As one of the most popular procedures in plastic surgery, rhinoplasty is designed to increase or decrease the size of the nose and various components of the nose.  Rhinoplasty is also one of the most technically demanding procedures.  Dr. Michele Koo focuses on proportional and aesthetic balance to the face when evaluating a patient for nose surgery.  Dr. Koo believes in emphasizing the importance of the harmony of the nose with the chin and the remainder of the face.

Dr. Koo meets with each patient individually to discuss the desired outcome as well as discuss realistic expectations given a patient’s unique nasal structure.  Rhinoplasty can be done to correct:

Rhinoplasty Procedure

Nose surgery can be done with a “closed” approach where all of the incisions are internal, or with an “open” approach that also includes a small incision across the columnella  (the skin at the base of the nose between the nostrils).  While the preferred method is the closed approach since it leaves no external visible scarring, the open approach can often allow for better access to the nasal structures delivering better results.

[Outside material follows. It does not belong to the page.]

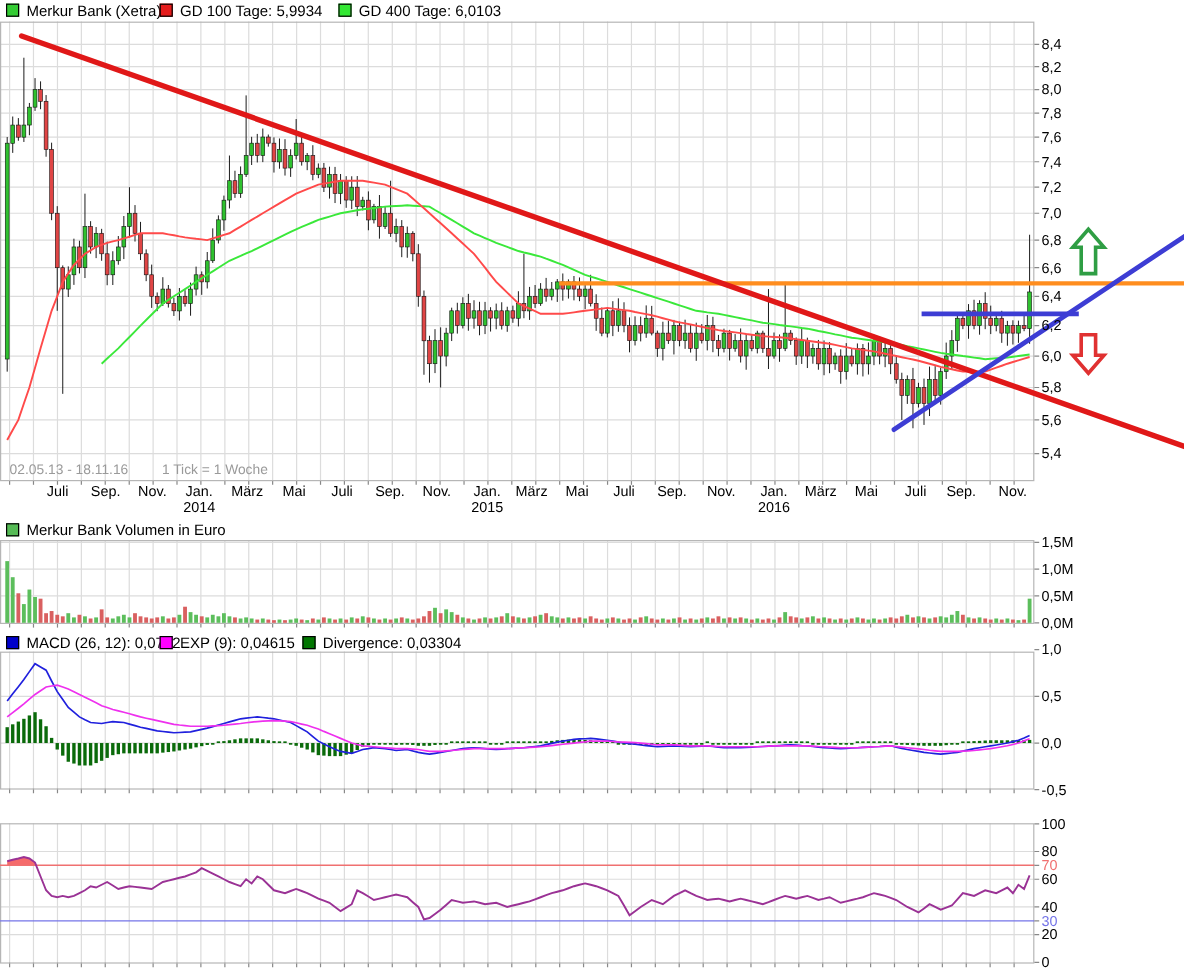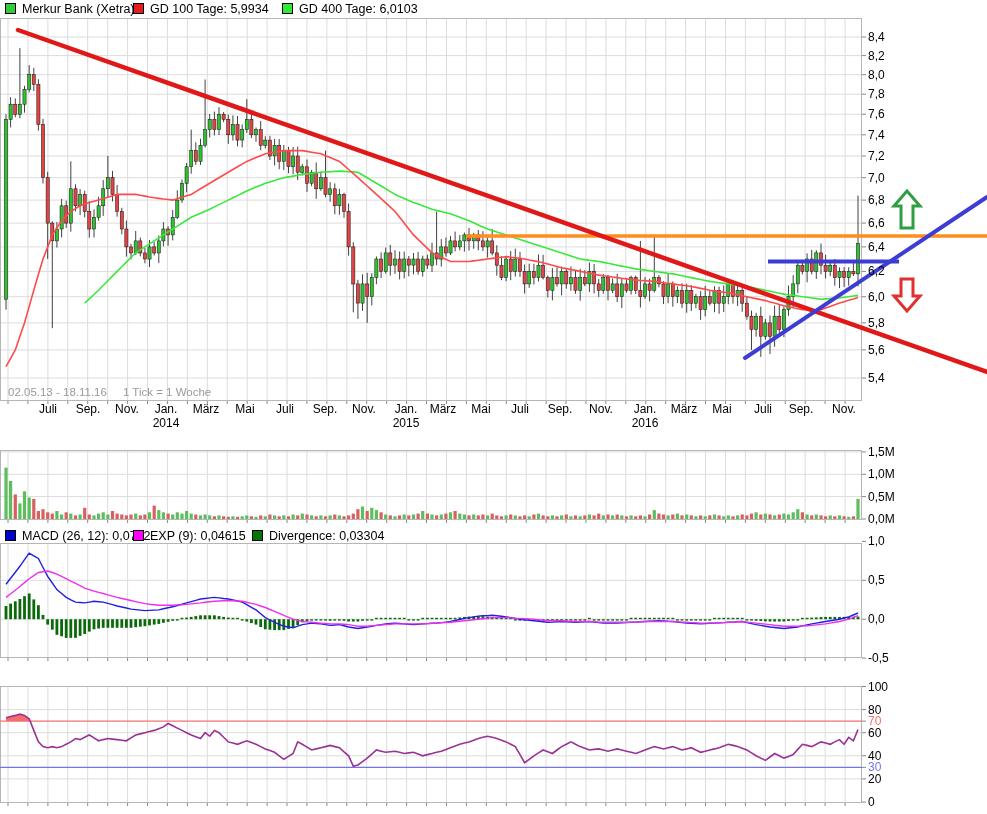"02.05.13 - 18.11.16" .range-info { gap: 16px -> 28px }
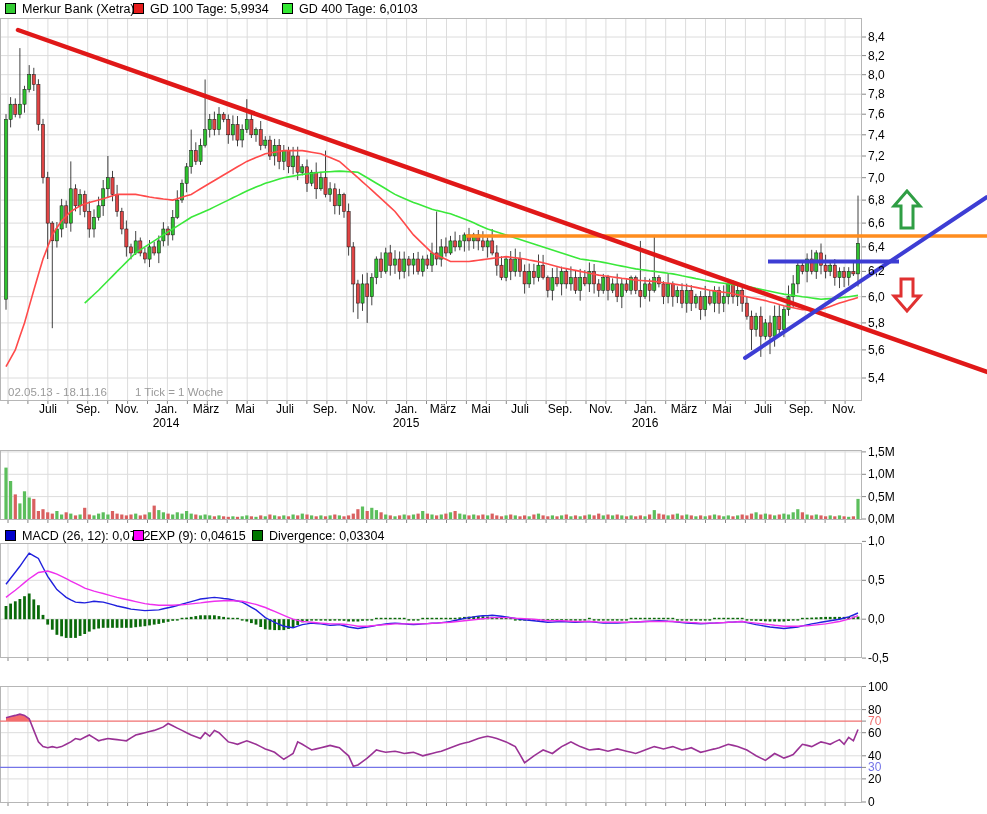"Merkur Bank Volumen in Euro" div.legend { html: none -> <div> <span> <span></span> <span>Merkur Bank Volumen in Euro</span> </span> </div> }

Dr. Michele Koo uses one of the two techniques and makes the necessary incisions to access the inner structures of the nose.  Once the incision is made, she gently lifts the skin to reveal the underlying bone and cartilage.  Dr. Koo gently reshapes and contours to the desired contour and then re-drapes the skin over the nose.  In some cases, cartilage will be grafted from other areas of the body.  Most commonly, cartilage is grafted from the septum (the partition in the middle of the nose) and is used to augment the size of the nose.

If the nostrils need to be corrected, incisions are made at the base of the nostril along the natural fold of the nose to manipulate the size.  This allows Dr. Koo to change the nostril size and shape while still minimizing any visible scarring.

Rhinoplasty Results

Results from nose surgery can be difficult to see immediately following the procedure due to swelling and bruising, but as inflammation subsides, the results will become more apparent.  Most patients will wear a splint for 5-7 days following the procedure.  Swelling will generally subside after 2-4 weeks, and most patients can return to light activity after 3-5 days.  Patients can resume strenuous activity after 4-6 weeks.